Customers who are using SpringSource Enterprise, available under a subscription, will receive maintenance releases for three years from the general availability of a major new version. These customers receive ongoing, rapid patches as well as regular maintenance releases to address bugs, security vulnerabilities and usability issues, making SpringSource Enterprise the best option for production systems.
After a new major version of Spring is released, community maintenance updates will be issued for three months to address initial stability issues. Subsequent maintenance releases will be available to SpringSource Enterprise customers. Bug fixes will be folded into the open source development trunk and will be made available in the next major community release of the software.
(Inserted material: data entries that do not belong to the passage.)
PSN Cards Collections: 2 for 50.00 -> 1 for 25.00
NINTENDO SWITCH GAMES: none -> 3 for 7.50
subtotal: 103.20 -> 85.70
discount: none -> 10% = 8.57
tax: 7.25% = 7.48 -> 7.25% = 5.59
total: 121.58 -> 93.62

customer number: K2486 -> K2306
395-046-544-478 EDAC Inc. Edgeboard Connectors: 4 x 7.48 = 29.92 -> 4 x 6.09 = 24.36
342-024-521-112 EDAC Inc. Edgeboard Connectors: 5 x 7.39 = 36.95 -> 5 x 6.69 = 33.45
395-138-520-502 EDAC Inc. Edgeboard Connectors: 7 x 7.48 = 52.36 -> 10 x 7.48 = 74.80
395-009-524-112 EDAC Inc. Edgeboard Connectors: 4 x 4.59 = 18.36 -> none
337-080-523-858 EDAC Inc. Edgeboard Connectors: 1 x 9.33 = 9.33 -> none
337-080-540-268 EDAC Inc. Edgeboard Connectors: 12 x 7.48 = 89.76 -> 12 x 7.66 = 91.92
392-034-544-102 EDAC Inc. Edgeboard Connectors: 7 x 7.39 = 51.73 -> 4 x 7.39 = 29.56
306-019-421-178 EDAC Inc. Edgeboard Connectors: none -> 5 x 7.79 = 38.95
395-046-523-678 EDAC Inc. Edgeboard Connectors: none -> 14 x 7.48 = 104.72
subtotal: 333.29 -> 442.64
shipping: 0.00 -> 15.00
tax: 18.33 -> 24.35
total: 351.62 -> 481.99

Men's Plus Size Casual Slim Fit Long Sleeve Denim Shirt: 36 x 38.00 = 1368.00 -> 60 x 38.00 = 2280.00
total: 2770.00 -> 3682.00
Now, there are only two ways I can read this:
- After the initial three-month window following a major release, bug fixes will not be available to non-paying customers until the next major release.
- After the initial three-month window following a major release, bug fixes will be available to non-paying customers only via public source control — not via real, numbered releases.
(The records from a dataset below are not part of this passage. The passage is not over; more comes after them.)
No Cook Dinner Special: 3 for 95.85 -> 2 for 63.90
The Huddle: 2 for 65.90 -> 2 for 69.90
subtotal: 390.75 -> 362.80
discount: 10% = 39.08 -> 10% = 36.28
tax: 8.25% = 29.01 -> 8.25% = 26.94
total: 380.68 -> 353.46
If we take the Spring 2.5.x series of releases as an example, we have the following time line:
Spring 2.5.0: 2007-11-19
Spring 2.5.1: 2008-01-09
Spring 2.5.2: 2008-02-29
Spring 2.5.3: 2008-04-06
Spring 2.5.4: 2008-04-28
Spring 2.5.5: 2008-06-23
Applying the three-month rule to these releases, we can see that the community around this open source project would only have access to Spring 2.5.0, 2.5.1 and 2.5.2 (if we’re generous and round up).
I’m not sure whether or not the community would have access via public source control to the bugfixes included in the subsequent releases prior to the next major release, but as far as I can tell the best-case scenario is that we would have to build the subsequent releases ourselves, rather than just download the JARs directly.
Additionally, this policy takes effect immediately. If you’re not paying SpringSource, you may not get access to the upcoming 2.5.6 release…
Somebody tell me I’m misreading this.